* _Directions_:
Would you return exactly the lines from the top of the data below through the one containing "top: 964px ->", leaving out the pictures?

* _Entries supplied_:
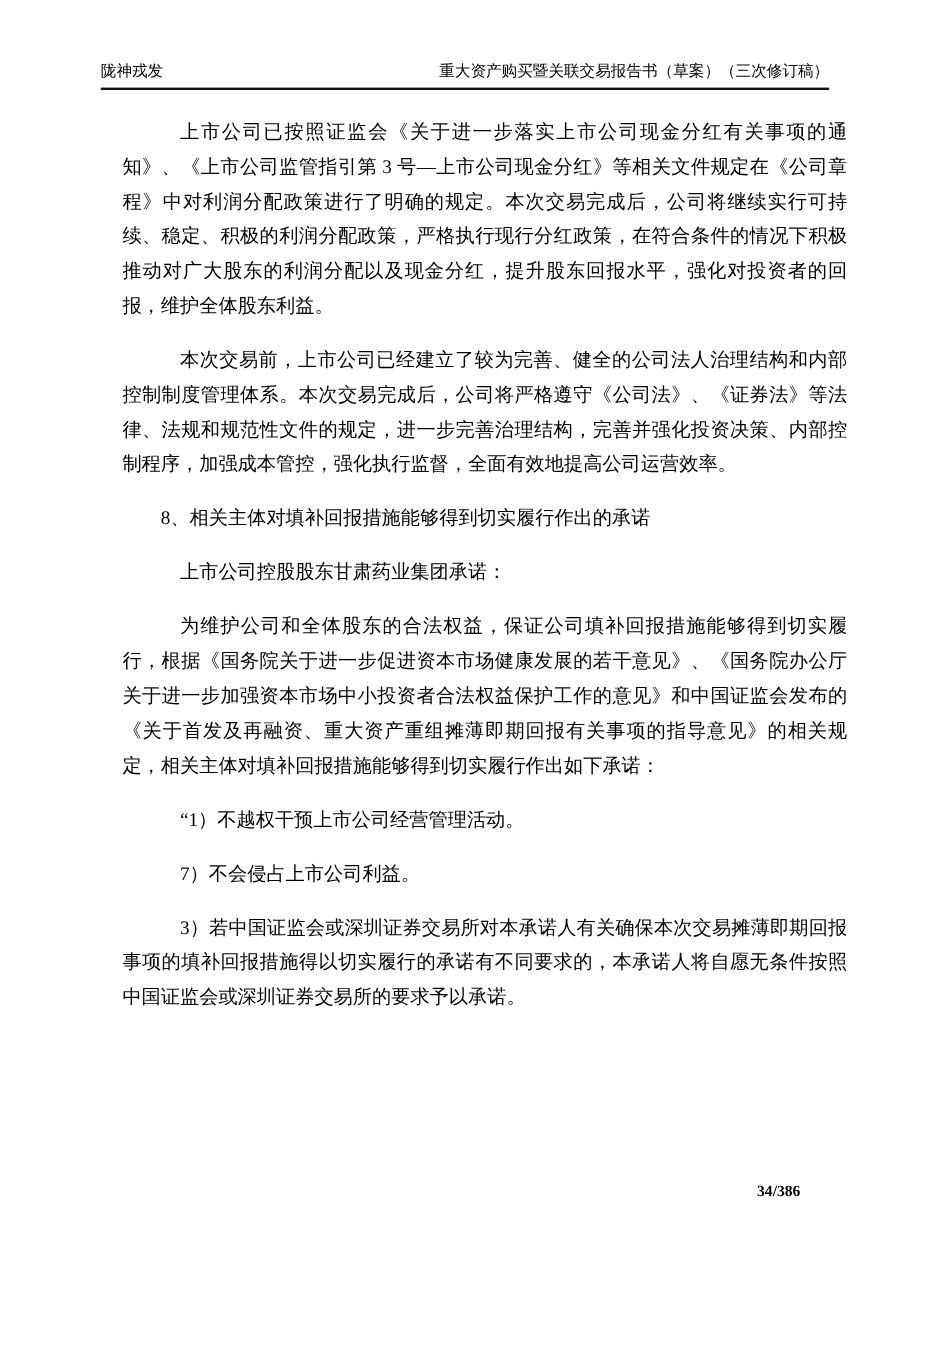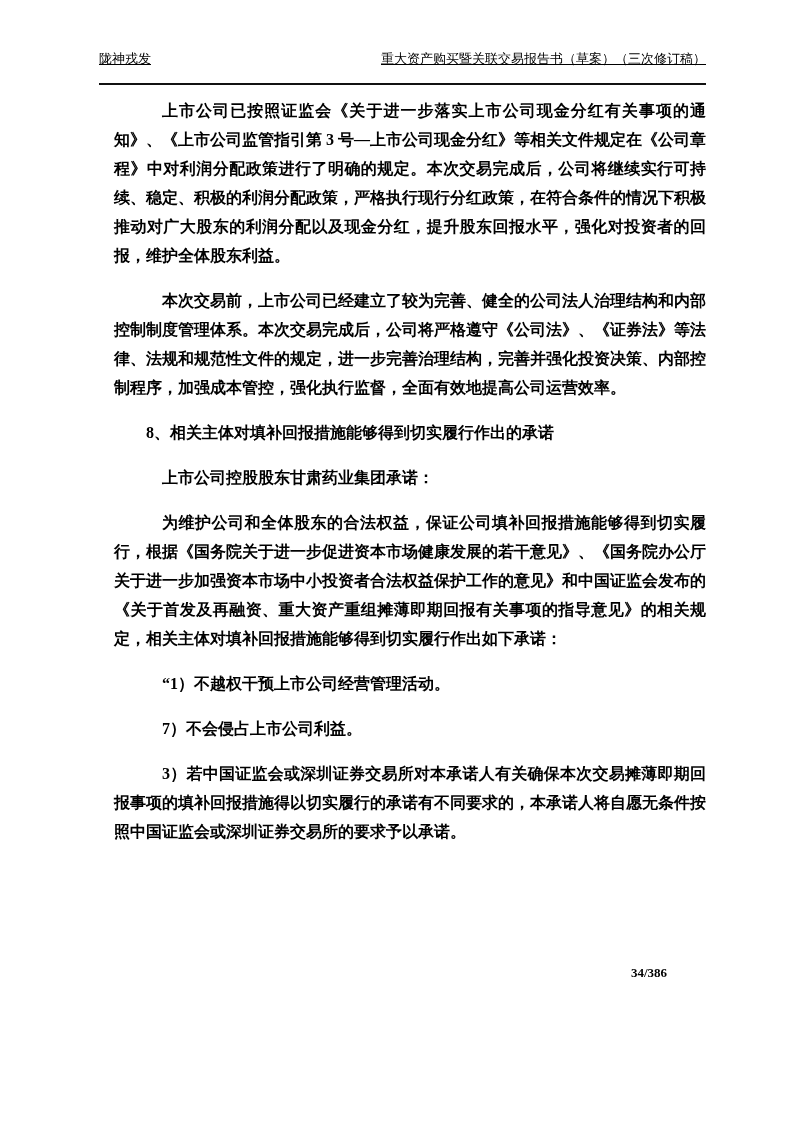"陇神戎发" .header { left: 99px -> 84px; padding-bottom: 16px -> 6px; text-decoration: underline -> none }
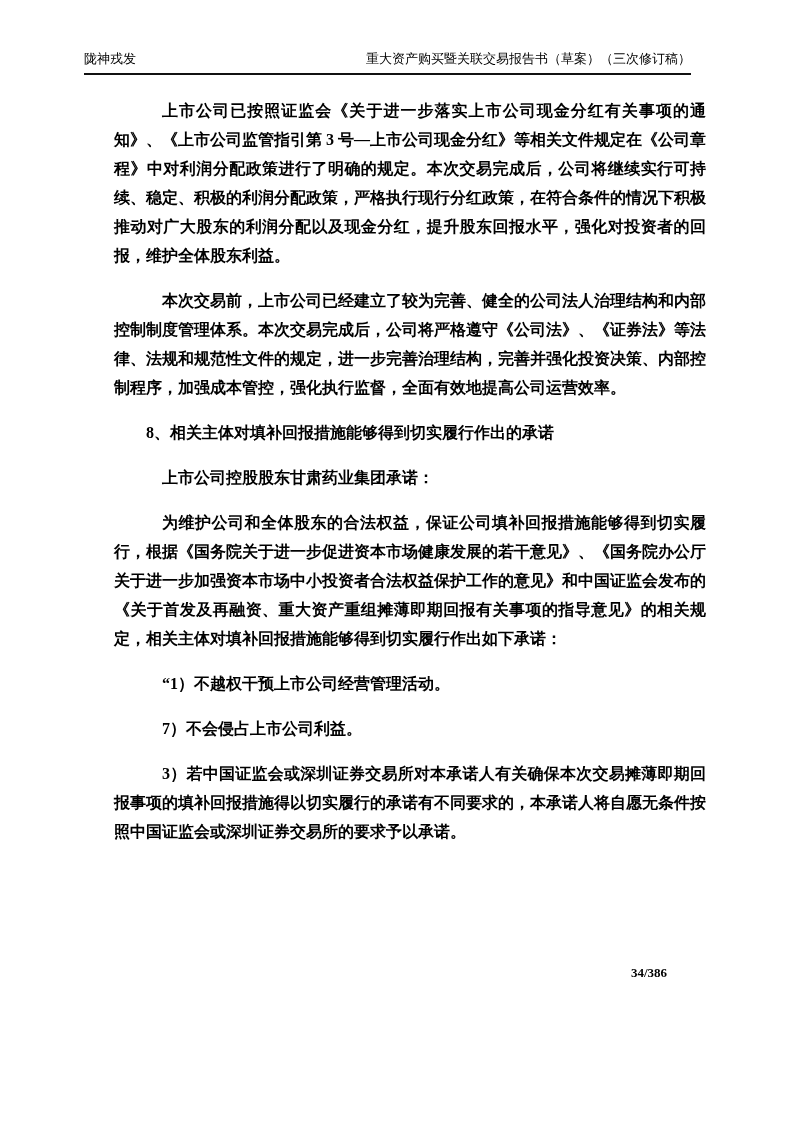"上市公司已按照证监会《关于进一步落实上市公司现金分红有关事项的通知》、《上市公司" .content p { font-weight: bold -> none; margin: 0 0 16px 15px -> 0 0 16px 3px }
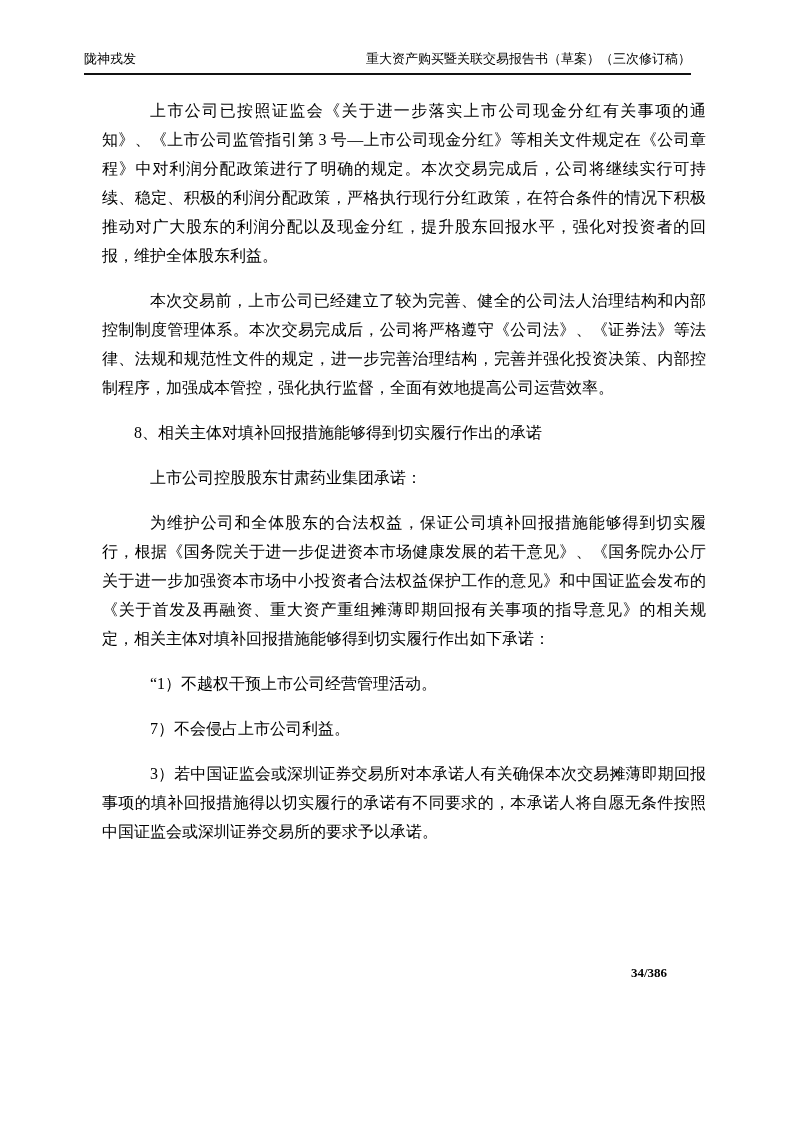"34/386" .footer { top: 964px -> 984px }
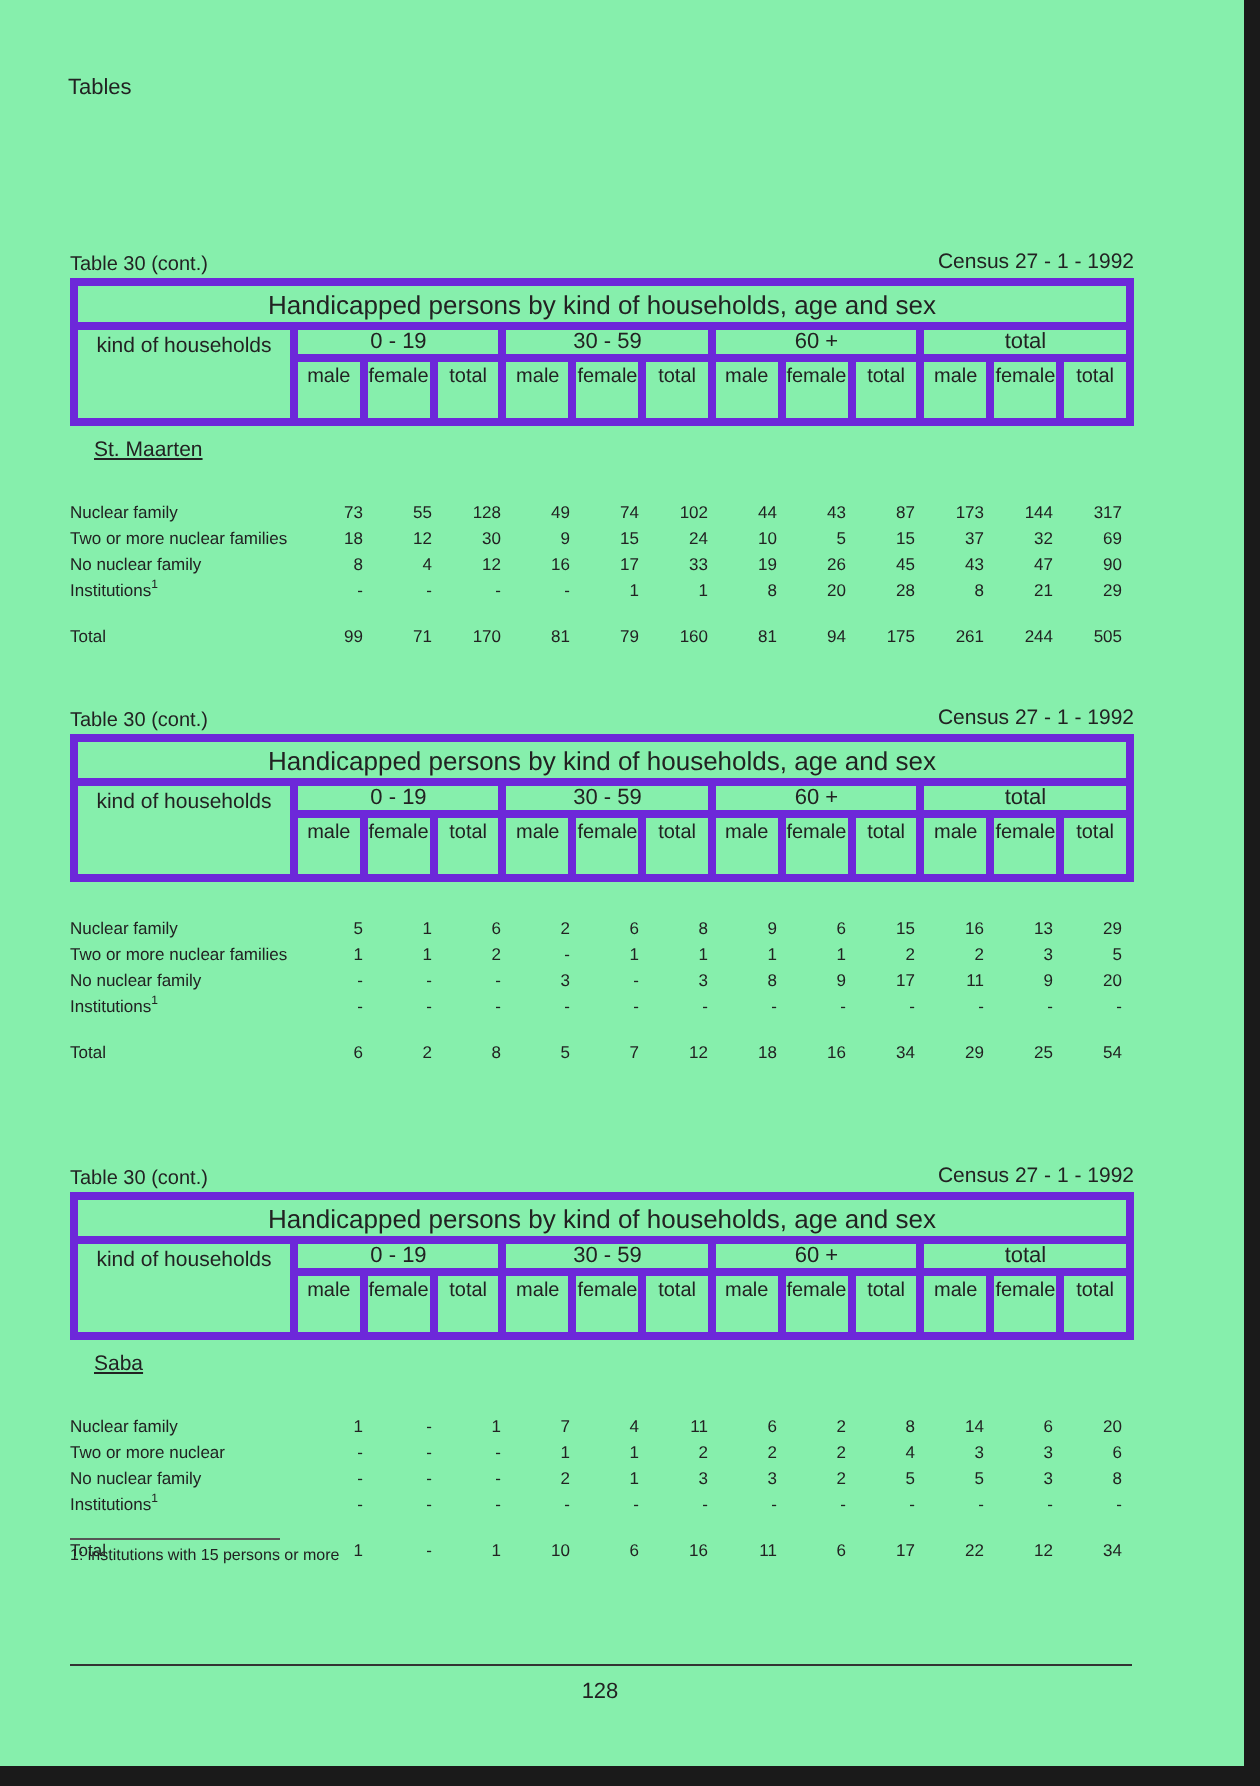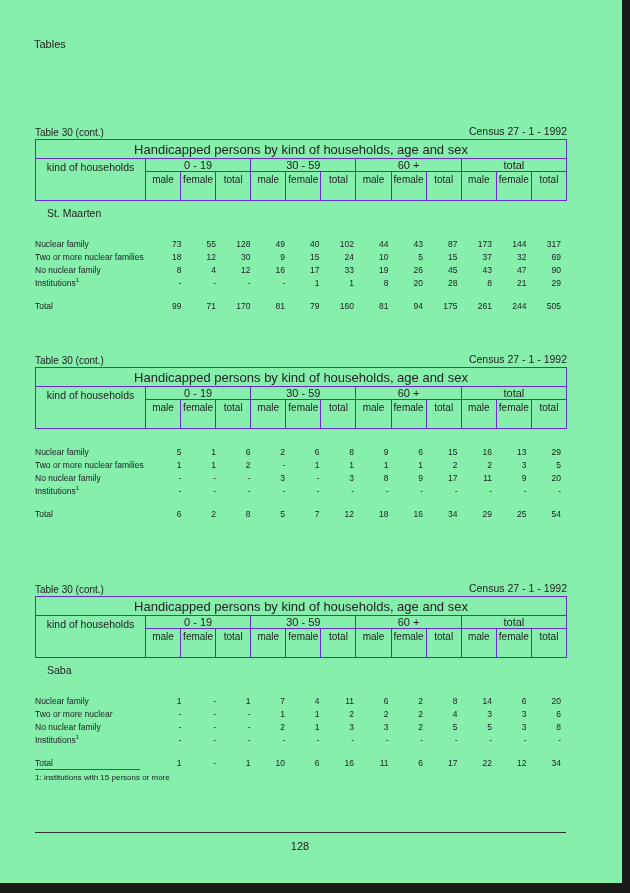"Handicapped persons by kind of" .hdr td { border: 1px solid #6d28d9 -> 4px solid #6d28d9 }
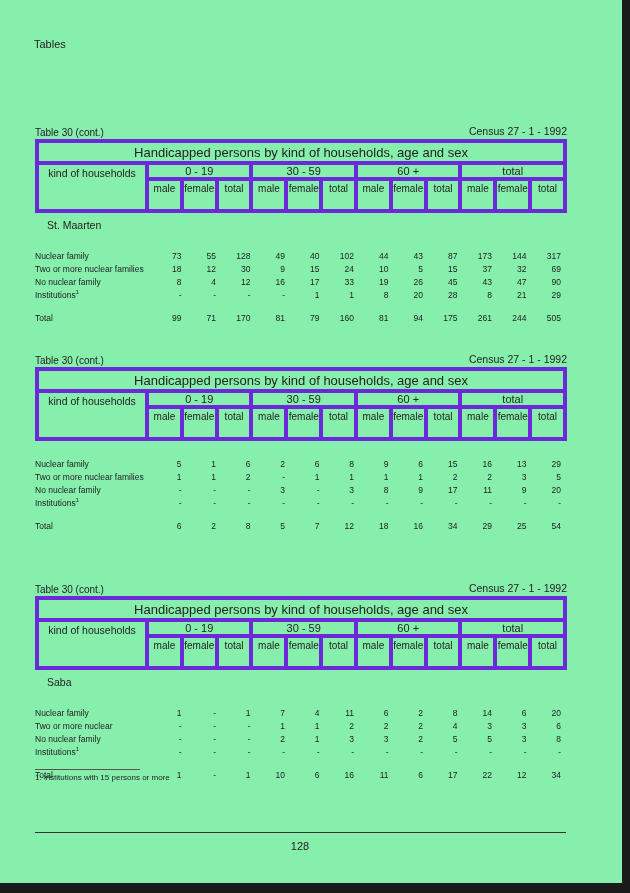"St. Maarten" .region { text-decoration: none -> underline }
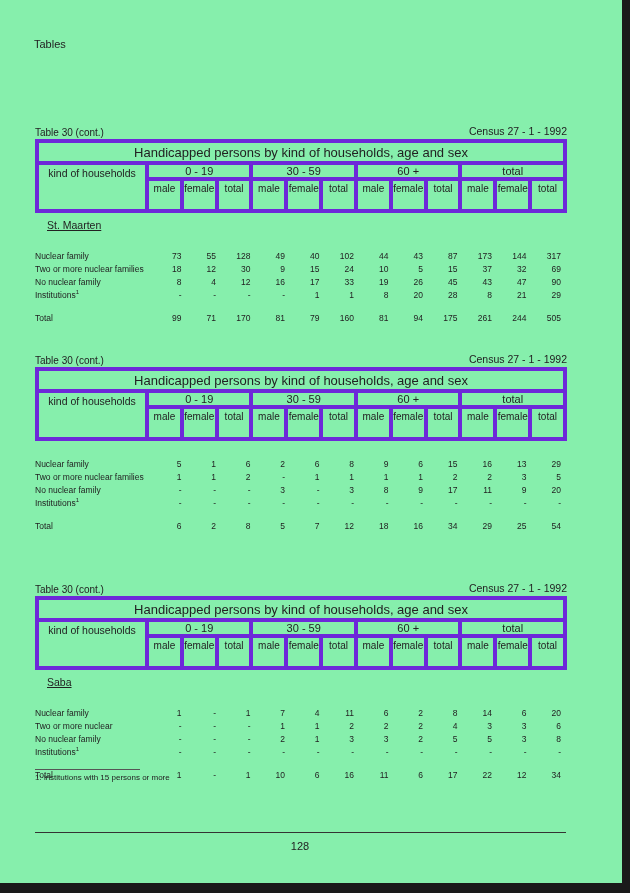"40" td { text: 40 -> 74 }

* _Task solution_:
"陇神戎发" .header { left: 99px -> 84px; padding-bottom: 16px -> 6px; text-decoration: underline -> none }
"上市公司已按照证监会《关于进一步落实上市公司现金分红有关事项的通知》、《上市公司" .content p { font-weight: bold -> none; margin: 0 0 16px 15px -> 0 0 16px 3px }
"34/386" .footer { top: 964px -> 984px }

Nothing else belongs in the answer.